Jakarta (ANTARA) - Presiden RI Joko Widodo terus didorong untuk memberikan amnesti kepada Baiq Nuril yang ditetapkan bersalah oleh Mahkamah Agung dengan hukuman enam bulan penjara dan denda Rp500 juta rupiah dan menolak permohonan peninjauan kembali (PK) yang diajukan oleh pihak Baiq Nuril.

"Kami menunggu aksi dari Presiden Joko Widodo untuk memberikan amnesti kepada Baiq Nuril dengan mempertimbangkan pernyataan dari Wakil Komisi III bahwa Baiq Nuril harus dibantu dengan diberikan amnesti," kata Komisioner Komnas Perempuan Mariana Amiruddin di Jakarta, Senin.

Amnesti kepada Baiq Nuril adalah langkah khusus sementara atas keterbatasan sistem hukum pidana dalam melindungi warga negara korban dari tindakan kekerasan seksual, karena belum ada sistem hukum yang memberikan kesetaraan perlindungan.

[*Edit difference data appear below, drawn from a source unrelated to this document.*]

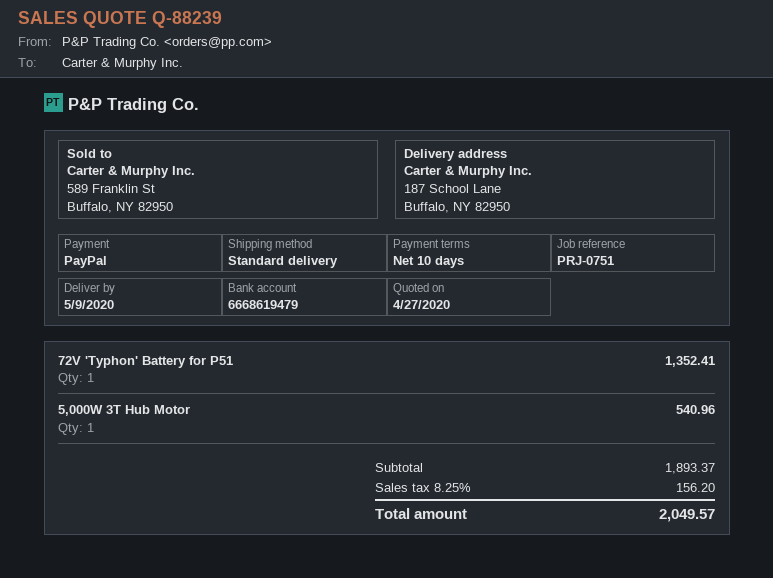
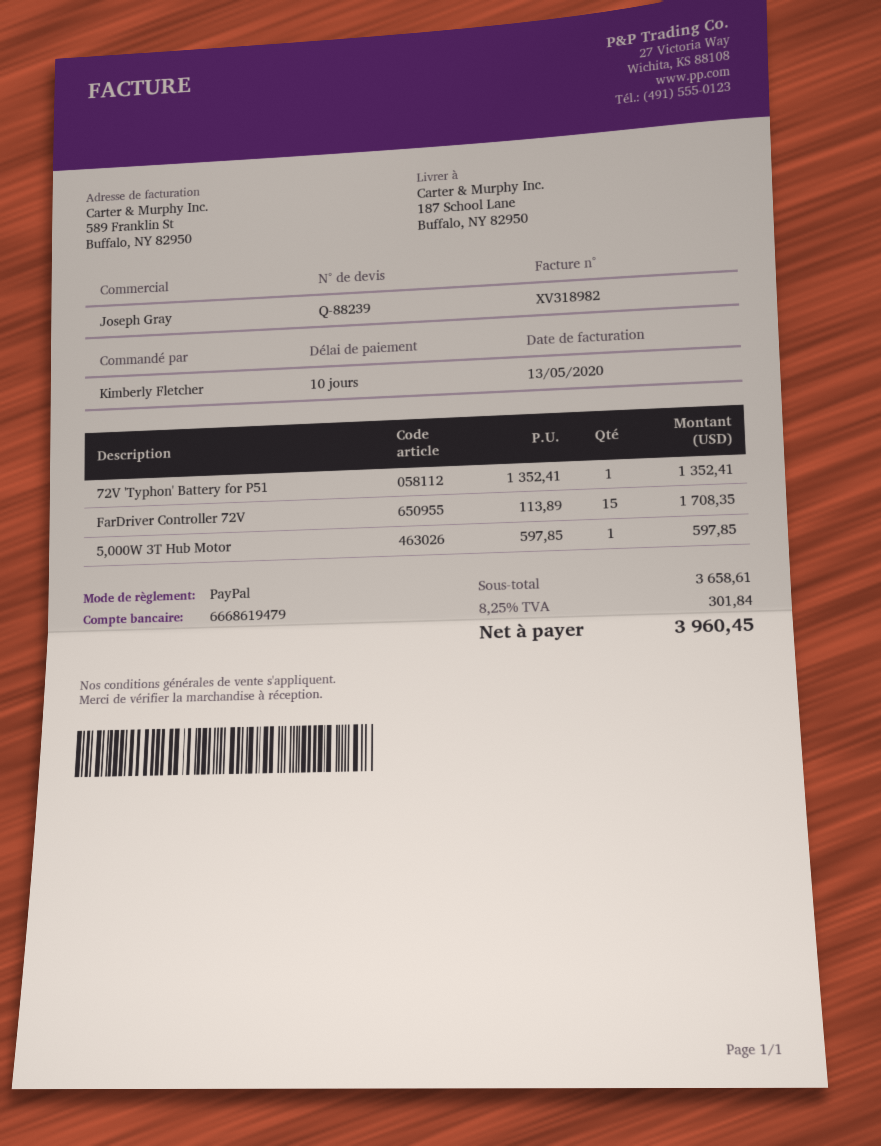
5,000W 3T Hub Motor: 1 for 540.96 -> 1 for 597.85
FarDriver Controller 72V: none -> 15 for 1708.35
subtotal: 1893.37 -> 3658.61
tax: 8.25% = 156.20 -> 8.25% = 301.84
total: 2049.57 -> 3960.45

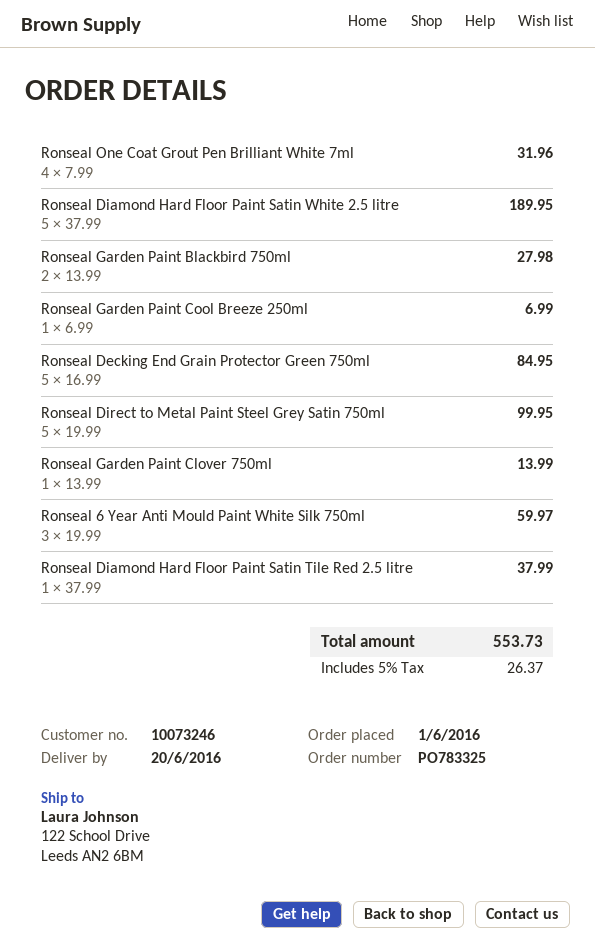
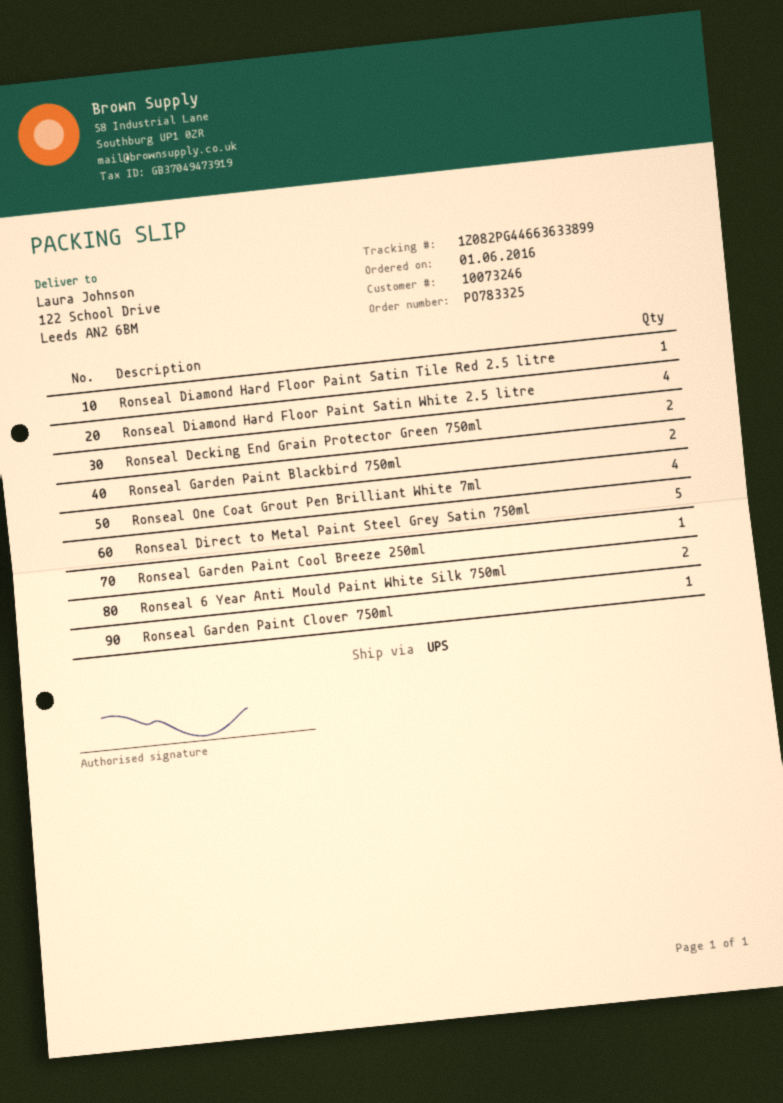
Ronseal Diamond Hard Floor Paint Satin White 2.5 litre: 5 -> 4
Ronseal Decking End Grain Protector Green 750ml: 5 -> 2
Ronseal 6 Year Anti Mould Paint White Silk 750ml: 3 -> 2

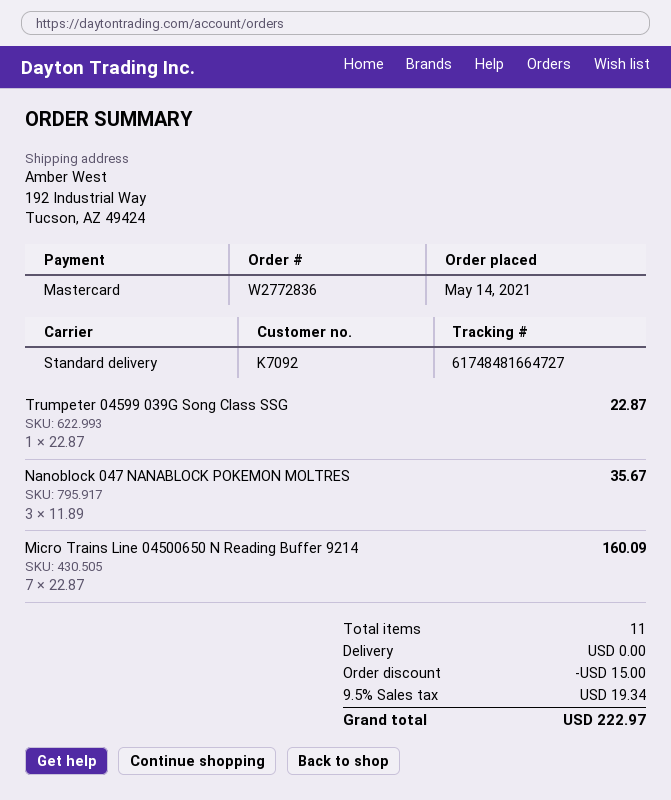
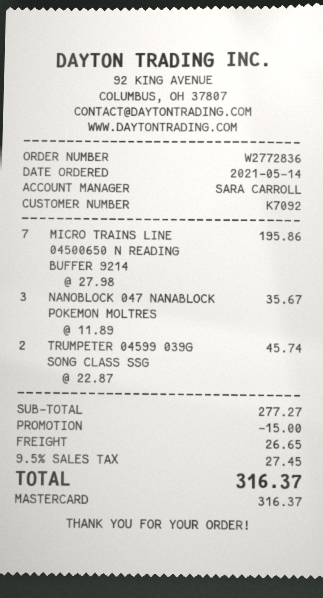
Trumpeter 04599 039G Song Class SSG: 1 x 22.87 = 22.87 -> 2 x 22.87 = 45.74
Micro Trains Line 04500650 N Reading Buffer 9214: 7 x 22.87 = 160.09 -> 7 x 27.98 = 195.86
shipping: 0.00 -> 26.65
tax: 9.5% = 19.34 -> 9.5% = 27.45
total: 222.97 -> 316.37

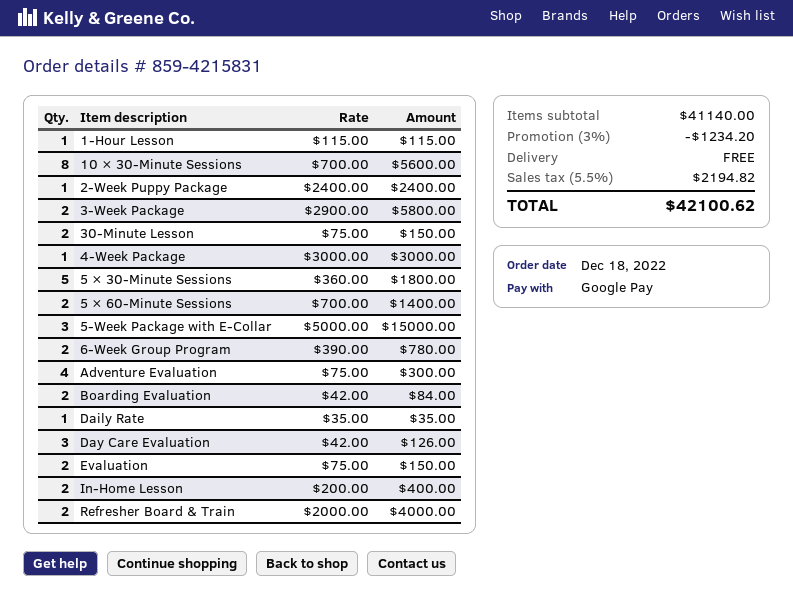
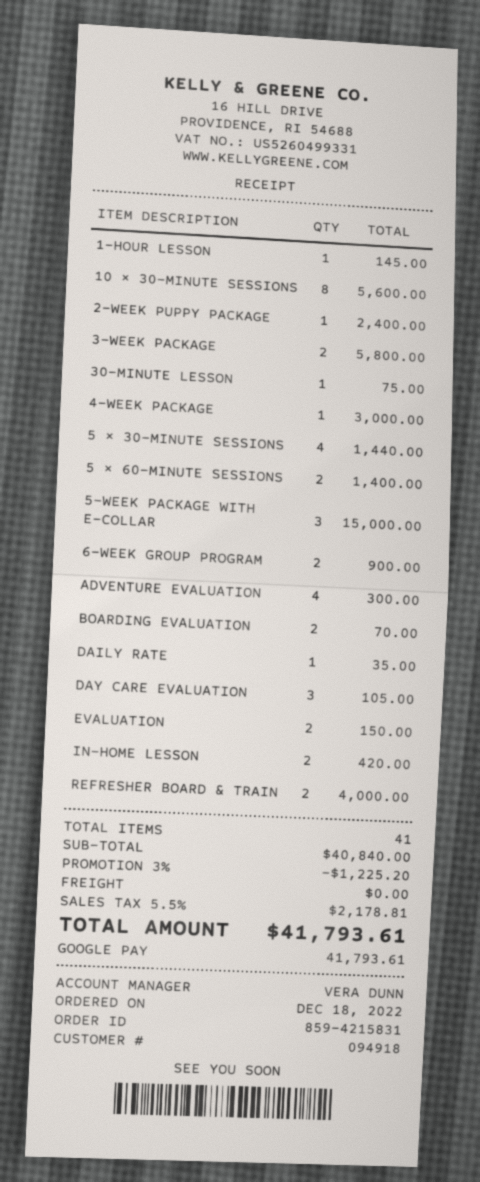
1-Hour Lesson: 1 for 115.00 -> 1 for 145.00
30-Minute Lesson: 2 for 150.00 -> 1 for 75.00
5 × 30-Minute Sessions: 5 for 1800.00 -> 4 for 1440.00
6-Week Group Program: 2 for 780.00 -> 2 for 900.00
Boarding Evaluation: 2 for 84.00 -> 2 for 70.00
Day Care Evaluation: 3 for 126.00 -> 3 for 105.00
In-Home Lesson: 2 for 400.00 -> 2 for 420.00
subtotal: 41140.00 -> 40840.00
discount: 3% = 1234.20 -> 3% = 1225.20
tax: 5.5% = 2194.82 -> 5.5% = 2178.81
total: 42100.62 -> 41793.61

"Hal ini sesuai prinsip afirmasi yang dimungkinkan dalam konstitusi dan prinsip due dilligence yang ada dalam Konvensi Penghapusan Segala Bentuk Diskriminasi terhadap Perempuan atau CEDAW yang telah diratifikasi oleh Indonesia pada 1984," kata dia.

Komnas Perempuan menyatakan Baiq Nuril adalah korban berlapis dari kekerasan seksual yang dilakukan atasannya, dan dari ketidakmampuan negara melindunginya

Kriminalisasi pada Baiq Nuril menjadi preseden buruk bagi hilangnya rasa aman bagi perempuan dan absennya negara dalam melindungi perempuan korban kekerasan seksual, khususnya pelecehan seksual.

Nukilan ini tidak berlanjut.